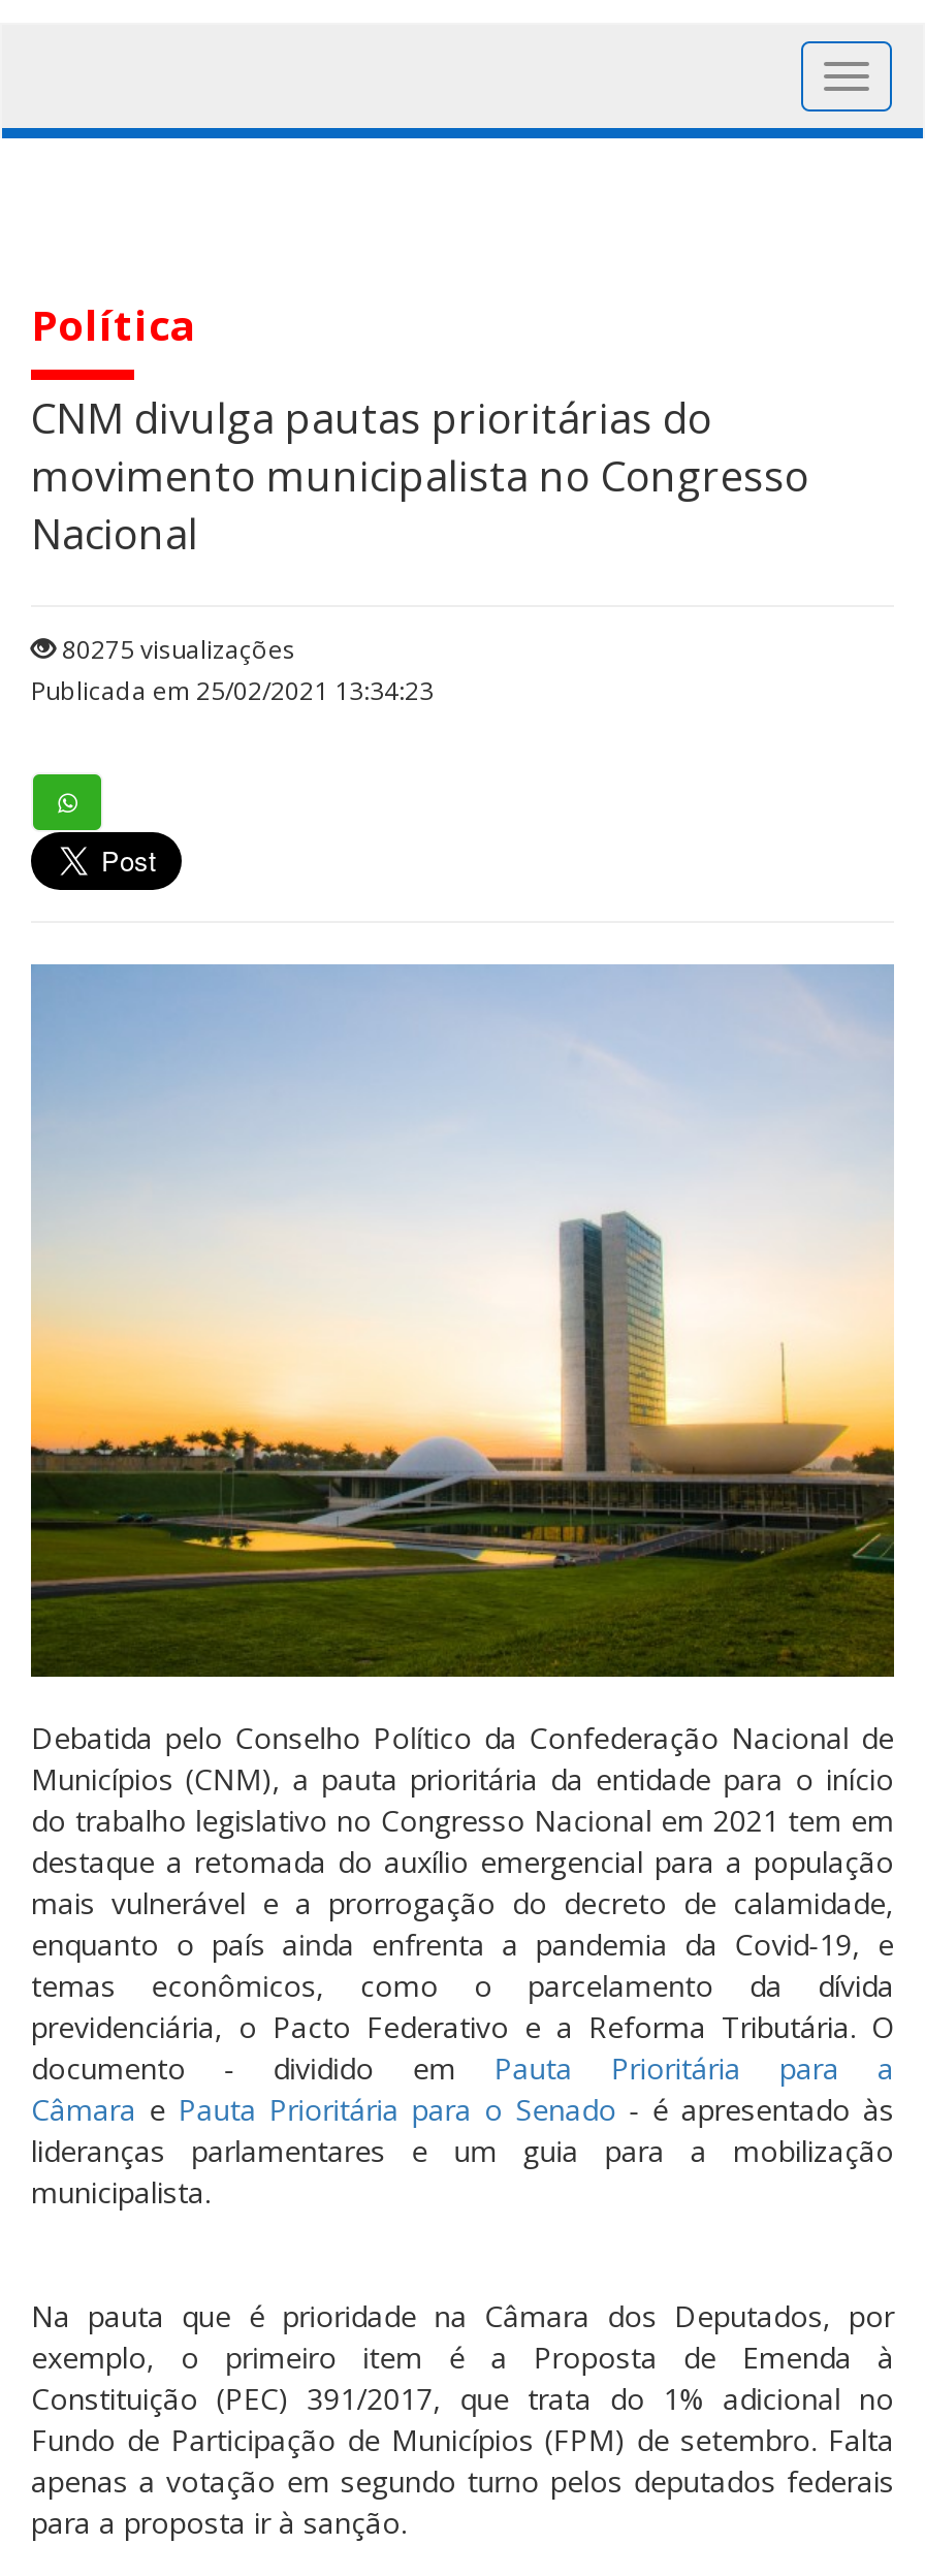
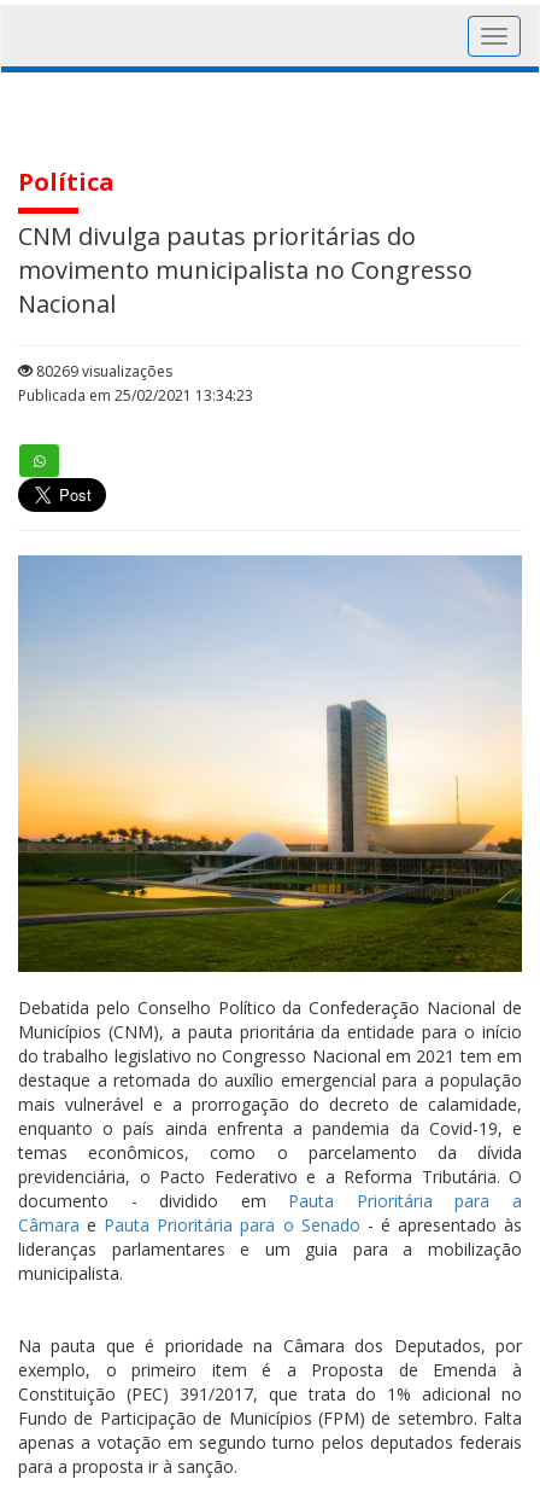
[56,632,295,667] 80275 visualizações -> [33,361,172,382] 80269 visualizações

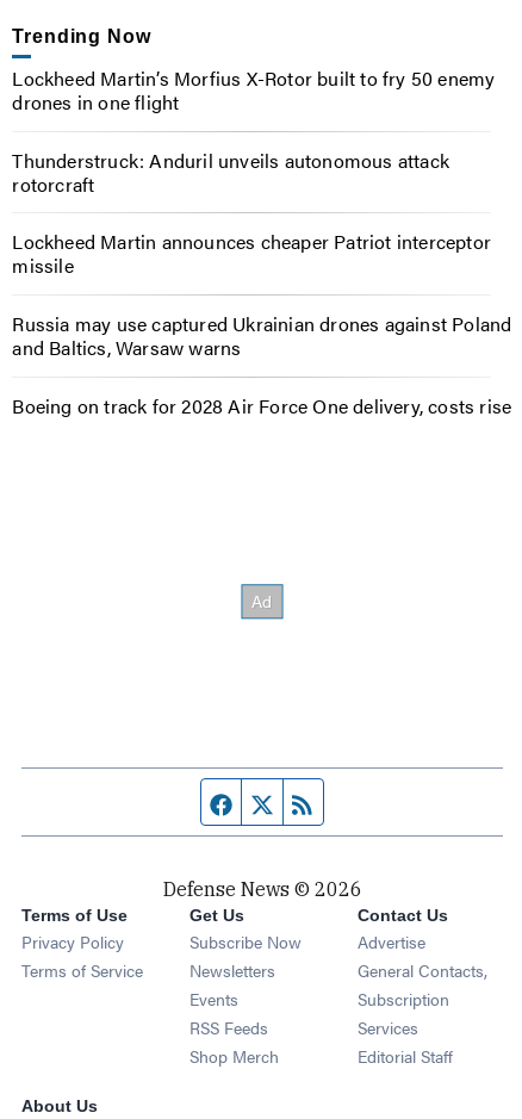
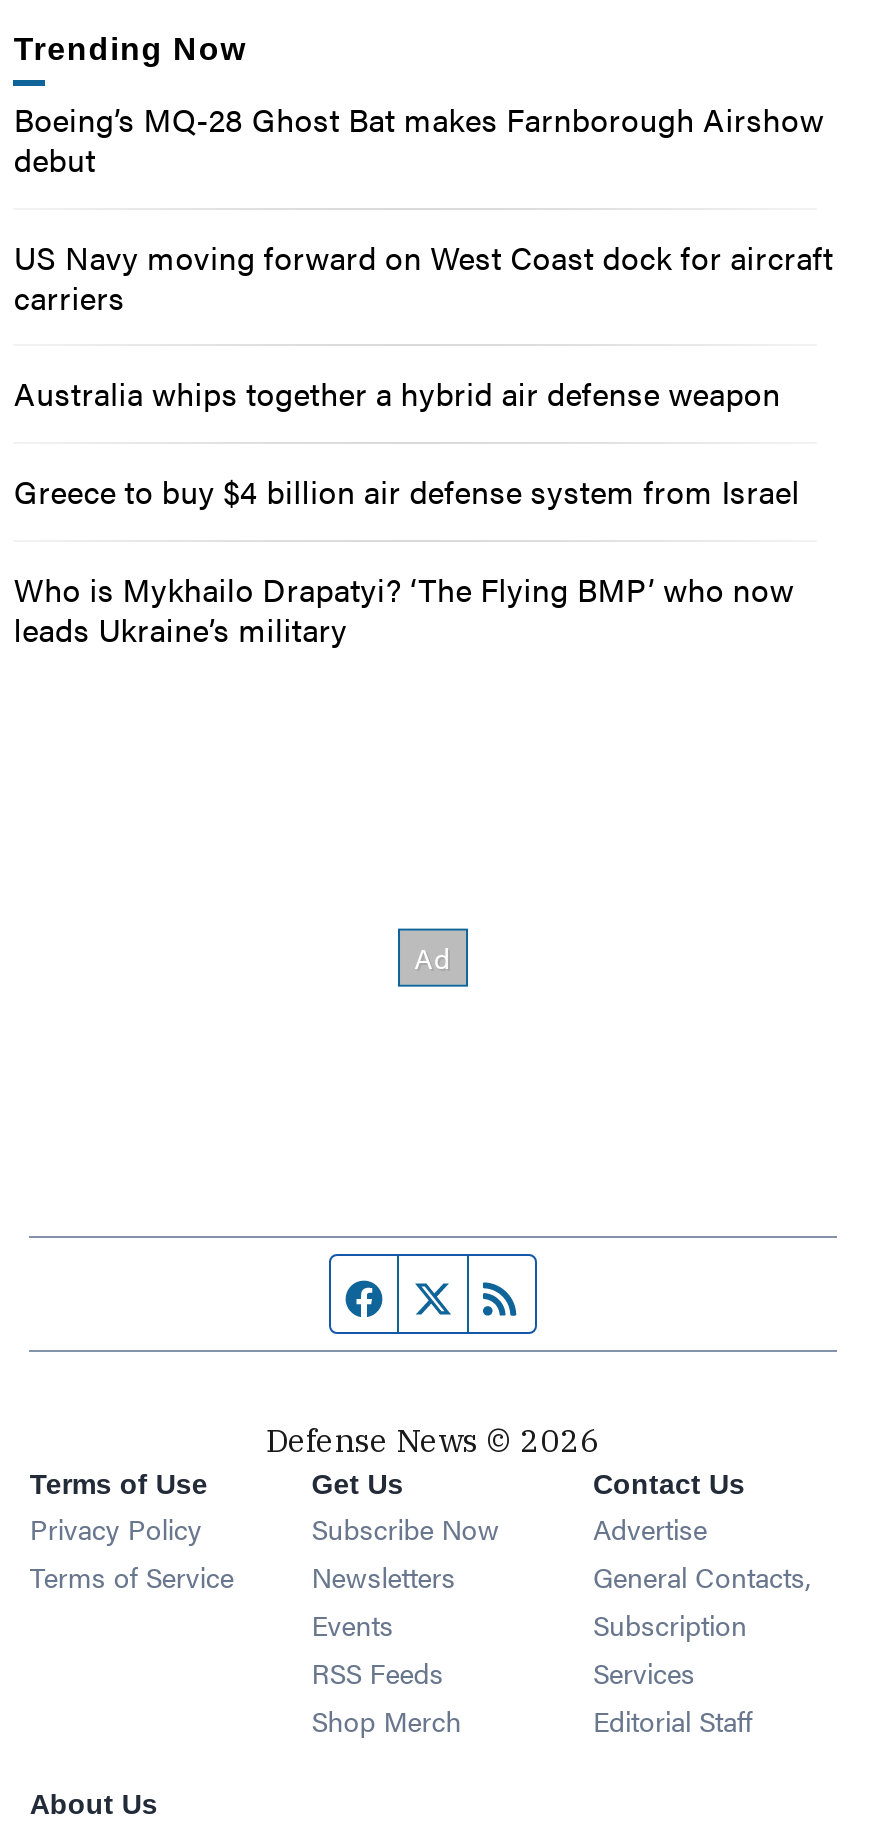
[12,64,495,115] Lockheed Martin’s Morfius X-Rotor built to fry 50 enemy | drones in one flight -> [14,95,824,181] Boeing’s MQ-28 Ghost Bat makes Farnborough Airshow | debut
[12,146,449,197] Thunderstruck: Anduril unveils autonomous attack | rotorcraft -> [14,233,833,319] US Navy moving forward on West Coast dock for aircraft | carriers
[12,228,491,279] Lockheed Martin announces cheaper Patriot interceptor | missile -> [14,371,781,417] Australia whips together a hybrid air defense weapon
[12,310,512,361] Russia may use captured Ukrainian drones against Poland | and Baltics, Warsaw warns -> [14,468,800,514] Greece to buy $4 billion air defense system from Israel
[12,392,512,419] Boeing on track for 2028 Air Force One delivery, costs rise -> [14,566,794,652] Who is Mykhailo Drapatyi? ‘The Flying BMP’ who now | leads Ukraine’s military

# WHAT YOU ARE ASKED TO DO:
Each line from the one containing "[12,146,449,197] Thunderstruck: Anduril" through the end of the material must be output exactly, and no other line.

# THE ANSWER:
[12,146,449,197] Thunderstruck: Anduril unveils autonomous attack | rotorcraft -> [14,233,833,319] US Navy moving forward on West Coast dock for aircraft | carriers
[12,228,491,279] Lockheed Martin announces cheaper Patriot interceptor | missile -> [14,371,781,417] Australia whips together a hybrid air defense weapon
[12,310,512,361] Russia may use captured Ukrainian drones against Poland | and Baltics, Warsaw warns -> [14,468,800,514] Greece to buy $4 billion air defense system from Israel
[12,392,512,419] Boeing on track for 2028 Air Force One delivery, costs rise -> [14,566,794,652] Who is Mykhailo Drapatyi? ‘The Flying BMP’ who now | leads Ukraine’s military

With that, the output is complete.